Ovid Densusianu (/ro/; also known under his pen name Ervin; 29 December 1873, Făgăraș – 9 June 1938, Bucharest) was a Romanian poet, philologist, linguist, folklorist, literary historian and critic, chief of a poetry school, university professor and journalist. He is known for introducing new trends of European modernism into Romanian literature.

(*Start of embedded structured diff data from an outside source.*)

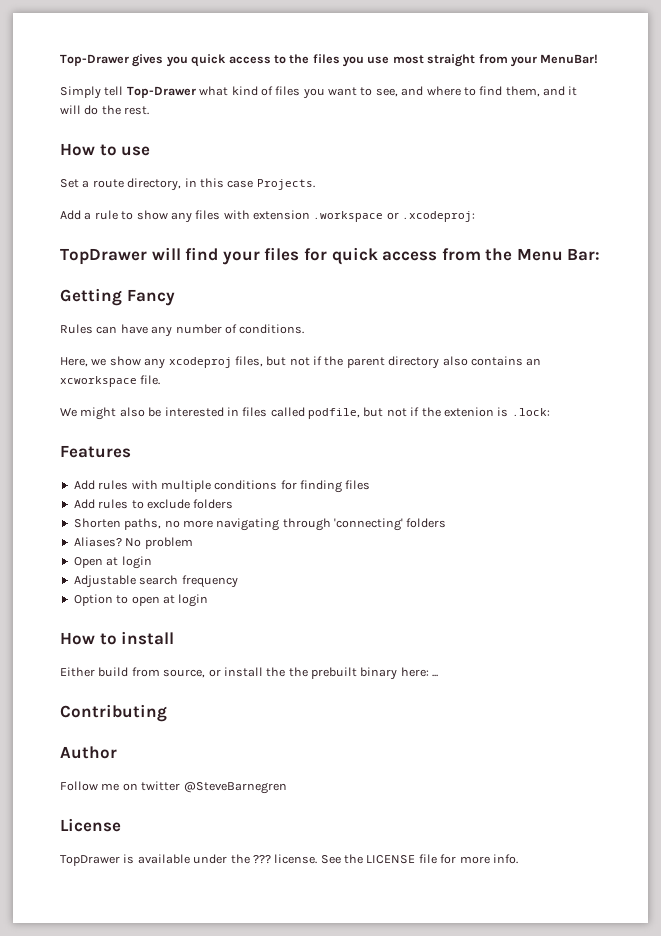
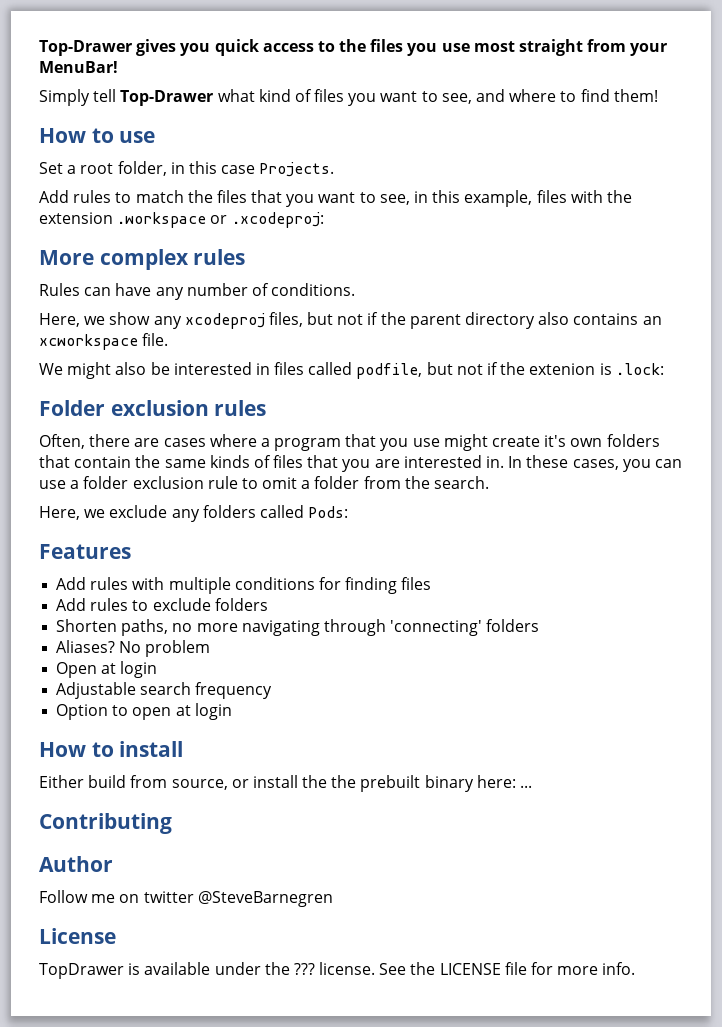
- Simply tell Top-Drawer what kind of files you want to see, and where to find them, and it will do the rest.
+ Simply tell Top-Drawer what kind of files you want to see, and where to find them!
- Set a route directory, in this case Projects.
+ Set a root folder, in this case Projects.
- Add a rule to show any files with extension .workspace or .xcodeproj:
+ Add rules to match the files that you want to see, in this example, files with the extension .workspace or .xcodeproj:
- TopDrawer will find your files for quick access from the Menu Bar:
- Getting Fancy
+ More complex rules
+ Folder exclusion rules
+ Often, there are cases where a program that you use might create it's own folders that contain the same kinds of files that you are interested in. In these cases, you can use a folder exclusion rule to omit a folder from the search.
+ Here, we exclude any folders called Pods:

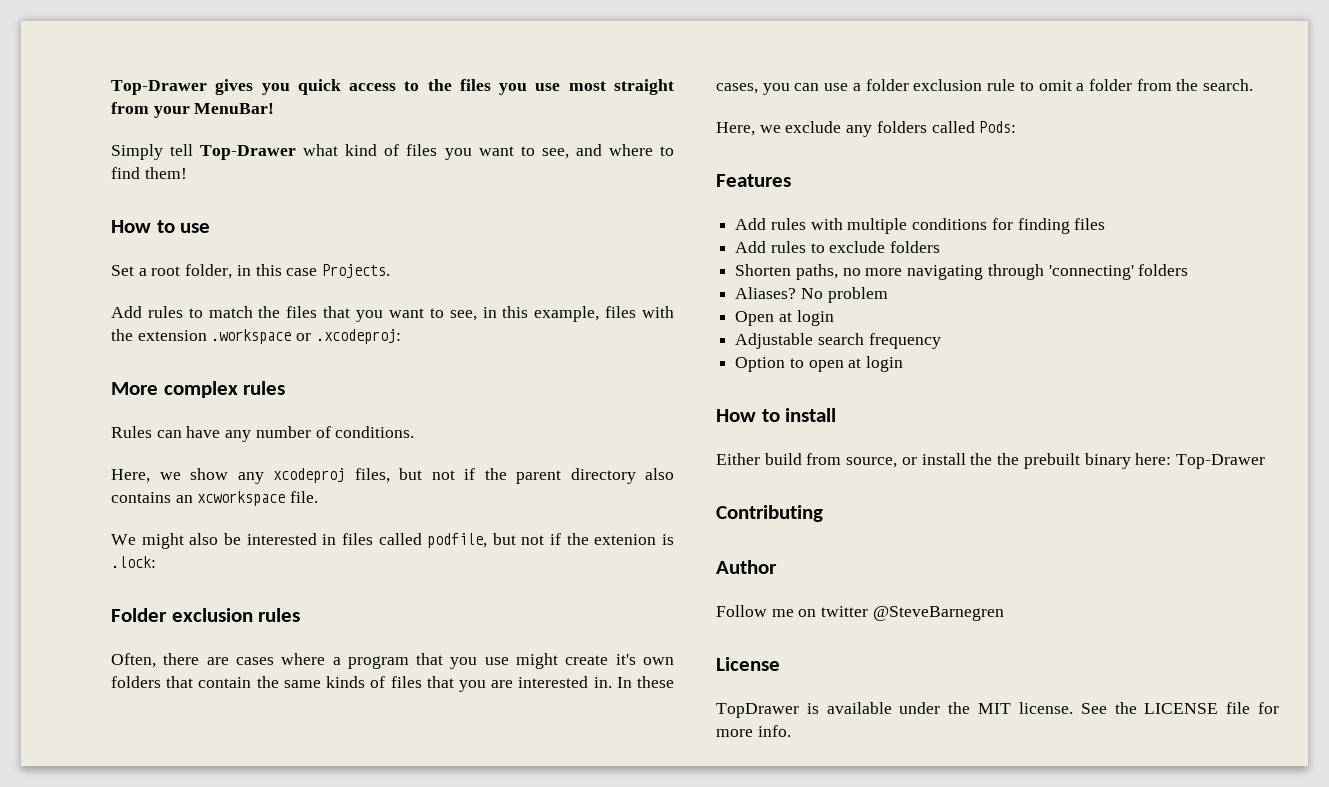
- Either build from source, or install the the prebuilt binary here: ...
+ Either build from source, or install the the prebuilt binary here: Top-Drawer
- TopDrawer is available under the ??? license.
+ TopDrawer is available under the MIT license.

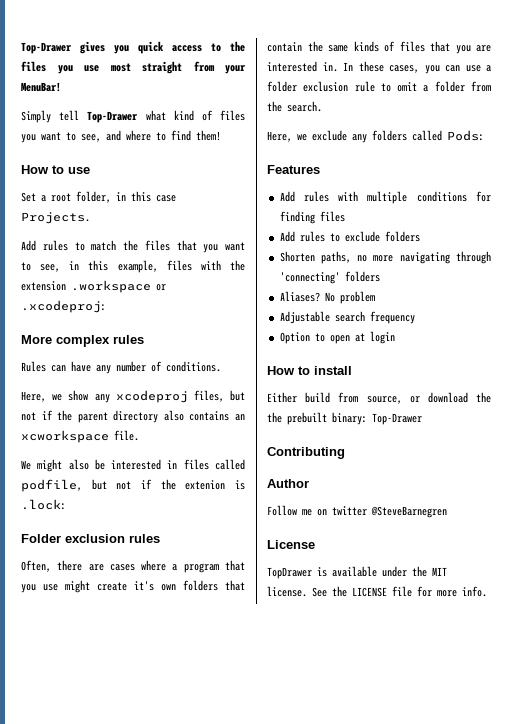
- Open at login
- Either build from source, or install the the prebuilt binary here: Top-Drawer
+ Either build from source, or download the the prebuilt binary: Top-Drawer

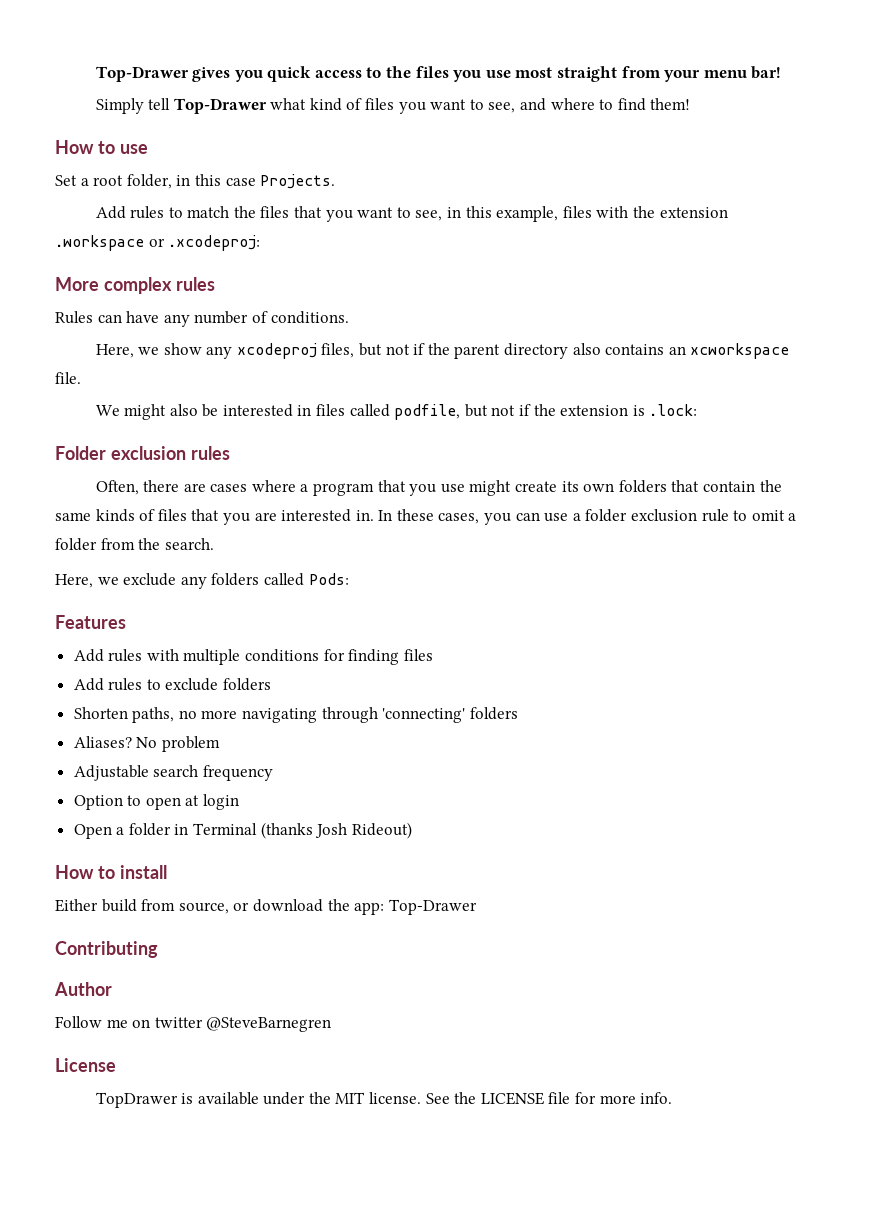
- Top-Drawer gives you quick access to the files you use most straight from your MenuBar!
+ Top-Drawer gives you quick access to the files you use most straight from your menu bar!
- We might also be interested in files called podfile, but not if the extenion is .lock:
+ We might also be interested in files called podfile, but not if the extension is .lock:
- Often, there are cases where a program that you use might create it's own folders that contain the same kinds of files that you are interested in.
+ Often, there are cases where a program that you use might create its own folders that contain the same kinds of files that you are interested in.
+ Open a folder in Terminal (thanks Josh Rideout)
- Either build from source, or download the the prebuilt binary: Top-Drawer
+ Either build from source, or download the app: Top-Drawer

The son of Aron Densușianu, a university professor at the University of Iași, and Elena (b. Circa), he received a degree from the Faculty of Letters, University of Iași, in 1892. Between 1893 and 1895, he studied in Berlin, Germany, and Paris, France. After he received his diploma from the École pratique des hautes études, Paris, in 1896, he worked his way up at the University of Bucharest, eventually becoming a professor in 1901. In 1918, he became a full member of the Romanian Academy.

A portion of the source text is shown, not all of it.